How To Use Kinect Face Tracking SDK

nsmoly7

4.69/5 (6 votes)

May 31, 2012

CPOL

7 min read

144460

This article describes how to use Kinect's Face Tracking SDK in your Windows application

Introduction

This article demonstrates how to use the Face Tracking SDK in Kinect for Windows to track human faces. It provides code samples as well as useful tips on how to call its APIs to get the most out of the face tracking engine.

Background

The Face Tracking SDK is part of Kinect For Windows Developer Toolkit and can be installed from this site. It can be used for markerless tracking of human faces with Kinect camera attached to a PC. The face tracking engine computes 3D positions of semantic facial feature points as well as a 3D head pose. The Face Tracking SDK could be used to drive virtual avatars, recognize facial expressions, Natural User Interfaces and other face related computer vision tasks.

The full API reference is available on MSDN site as part of Kinect For Windows SDK help. I worked on the development of the face tracking engine and its API and so can provide a good overview of its usage. The general overview and some usage tips can also be found in this post on my site.

Using the Face Tracking SDK in your code

You can use the Face Tracking SDK in your program if you install Kinect for Windows Developer Toolkit 1.5. After you install it, go to the provided samples and run/build yourself “Face Tracking Visualization” C++ sample or "Face Tracking Basics-WPF" C# sample. You need to have Kinect camera attached to your PC. The Face Tracking engine tracks faces at the speed of 4-8 ms per frame depending on your PC resources. It does its computations on a CPU (does not use GPU).

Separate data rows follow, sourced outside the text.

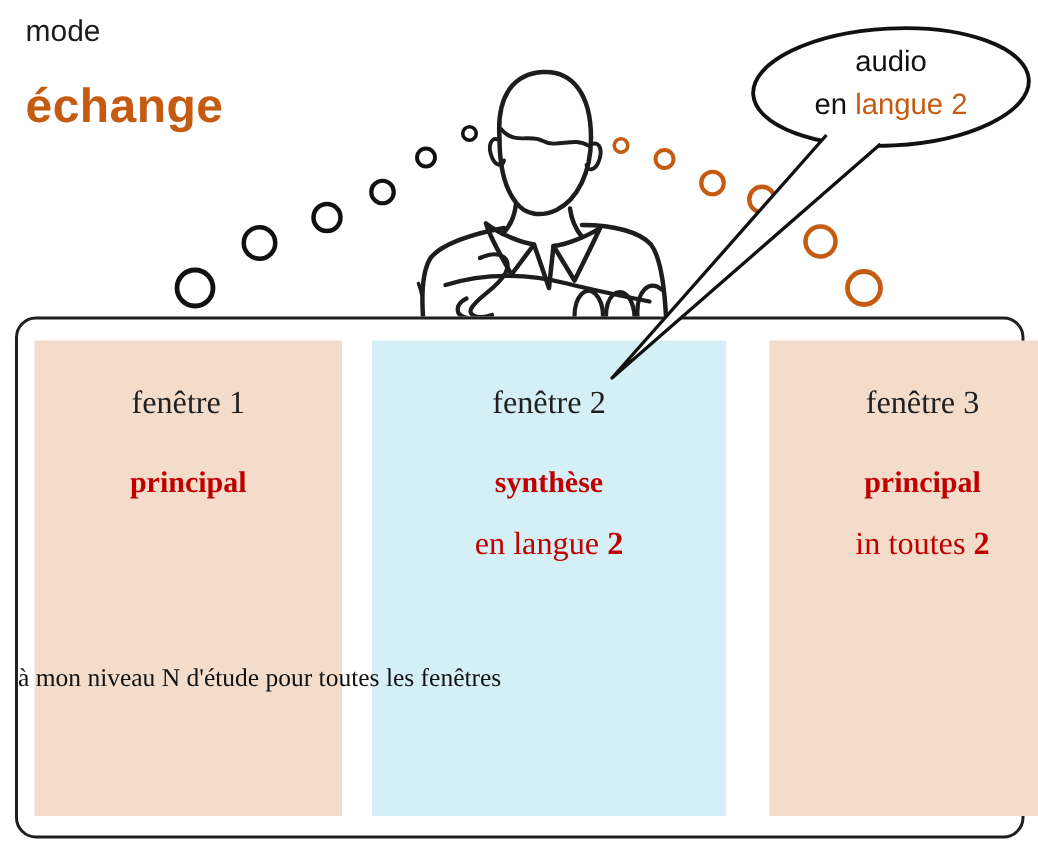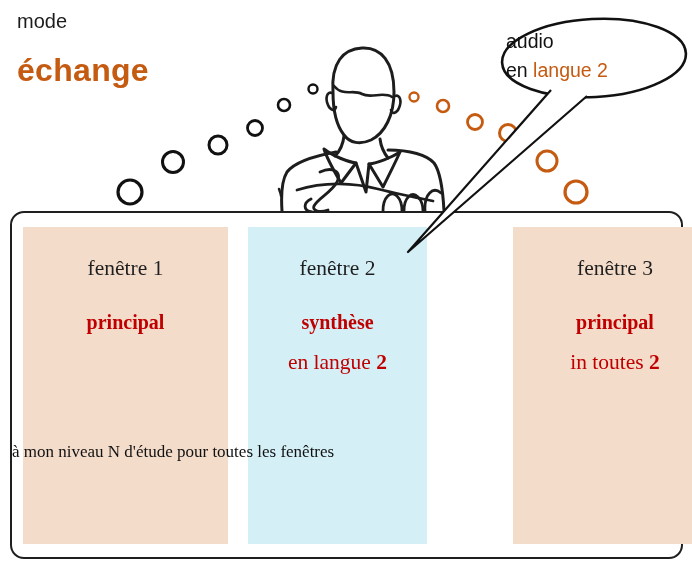--- a/index.html
+++ b/index.html
@@ -39,7 +39,7 @@
   }
   .bubble-text {
     position:absolute; left:506px; top:27px; width:176px; z-index:6;
-    text-align:left; font-size:19.5px; line-height:29px; color:#111;
+    text-align:center; font-size:19.5px; line-height:29px; color:#111;
     pointer-events:none;
   }
   .bubble-text .hl { color:#c55a11;margin-top:20px; }

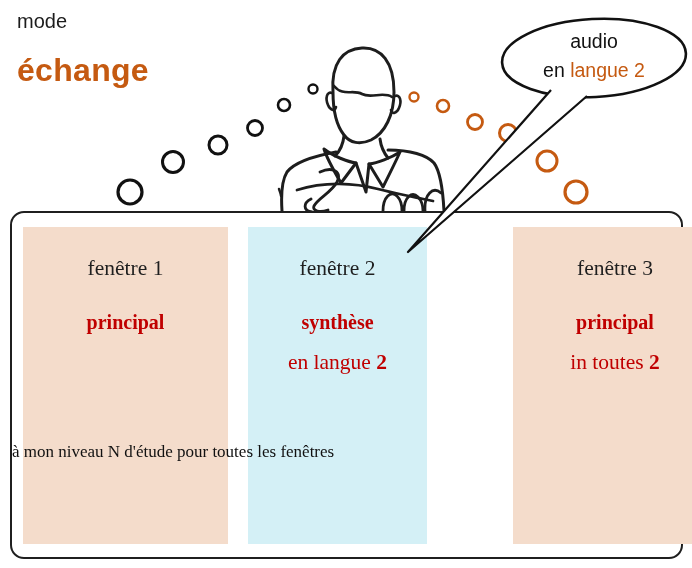--- a/index.html
+++ b/index.html
@@ -21,7 +21,7 @@
   }
   .win { position:absolute; top:14px; height:317px; text-align:center; }
   .win-1 { left:11px;  width:205px; }
-  .win-2 { left:236px; width:179px; }
+  .win-2 { left:236px; width:236px; }
   .win-3 { left:453px; width:204px; }
   .w-name { margin-top:28px; font-size:21.5px; line-height:27px; color:#1f1f1f; }
   .w-role { margin-top:25px; font-size:20px;   line-height:30px; font-weight:bold; color:#c00000; }

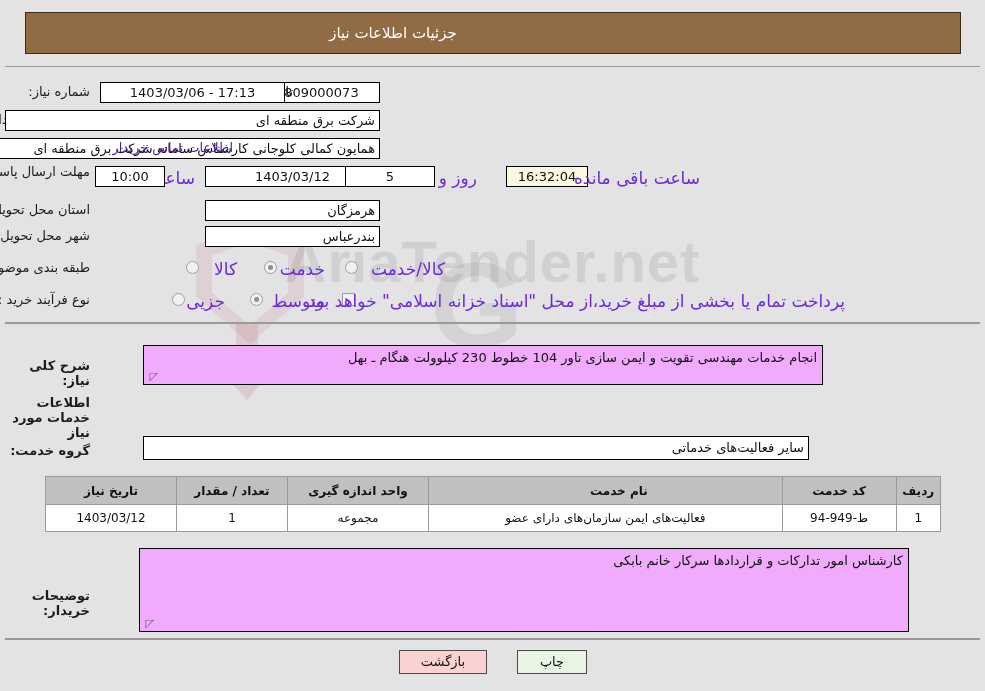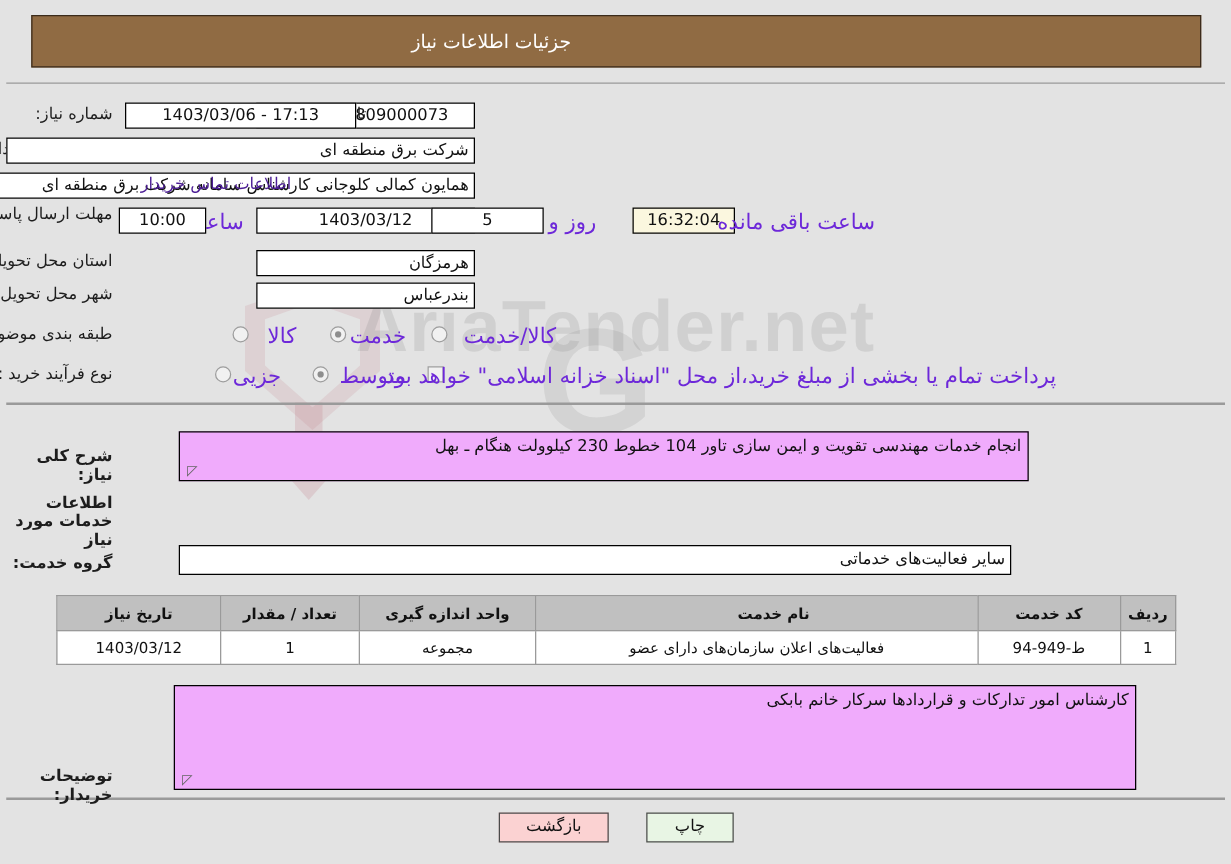--- a/index.html
+++ b/index.html
@@ -376,7 +376,7 @@
       <tr>
         <td>1</td>
         <td>ط-949-94</td>
-        <td>فعالیت‌های اعلان سازمان‌های دارای عضو</td>
+        <td>فعالیت‌های ایمن سازمان‌های دارای عضو</td>
         <td>مجموعه</td>
         <td>1</td>
         <td>1403/03/12</td>

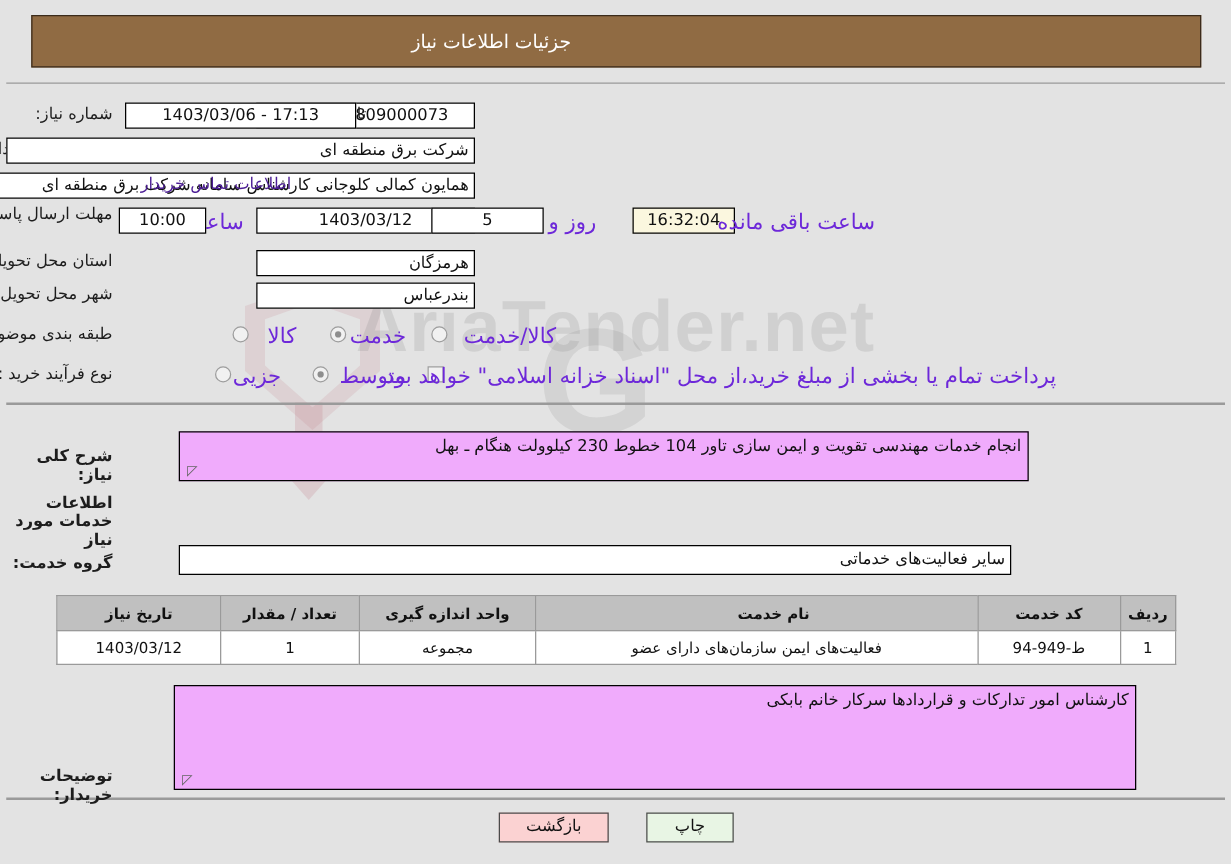--- a/index.html
+++ b/index.html
@@ -384,7 +384,7 @@
     </tbody>
   </table>
 
-  <div class="sect" style="right:895px; top:588px;margin-top:26px;">توضیحات خریدار:</div>
+  <div class="sect" style="right:895px; top:588px;">توضیحات خریدار:</div>
   <div class="ta" style="right:76px; top:548px; width:770px; height:84px;">
     <span>کارشناس امور تدارکات و قراردادها سرکار خانم بابکی</span>
     <span class="grip">◸</span>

This picture demonstrates the results of face tracking. The yellow mask is the 3D mask fit to the face projected to the RGB frame.

This video demonstrates the face tracking capabilities, supported range of motions and few limitations.

In order to use the face tracking engine, include the following headers in your code:

// Include the main Kinect SDK .h file
#include "NuiAPI.h"

// Include the Face Tracking SDK .h file
#include "FaceTrackLib.h"

You also need to link with the provided FaceTrackLib.lib library that will load FaceTrackLib.dll and FaceTrackData.dll at runtime. These DLLs must be located in the working directory of your executable or in the globally searchable paths.

The face tracking engine API is similar to DirectX API and its COM interfaces. To create a face tracker instance do this:

// Create an instance of a face tracker
IFTFaceTracker* pFT = FTCreateFaceTracker();
if(!pFT)
{
    // Handle errors
}

The FTCreateFaceTracker() method creates an instance of the face tracker and returns its IFTFaceTracker COM interface.

Next, you need to initialize the created face tracker with Kinect camera configuration parameters. Kinect has two cameras - video and depth/IR, so both camera configurations need to be passed to the face tracker Initialize() method. The face tracker uses both cameras to increase face tracking accuracy. Camera configuration parameters must be precise, so it is better to use constants defined in NuiAPI.h Kinect header. If can combine Kinect camera with an external HD camera to increase precision and range. In this case, you need to pass correct focal length and resolution parameters in the camera configuration structure. Also, if you use an external camera, you need to provide a depth frame to video frame mapping function, since the default Kinect function works only for Kinect cameras.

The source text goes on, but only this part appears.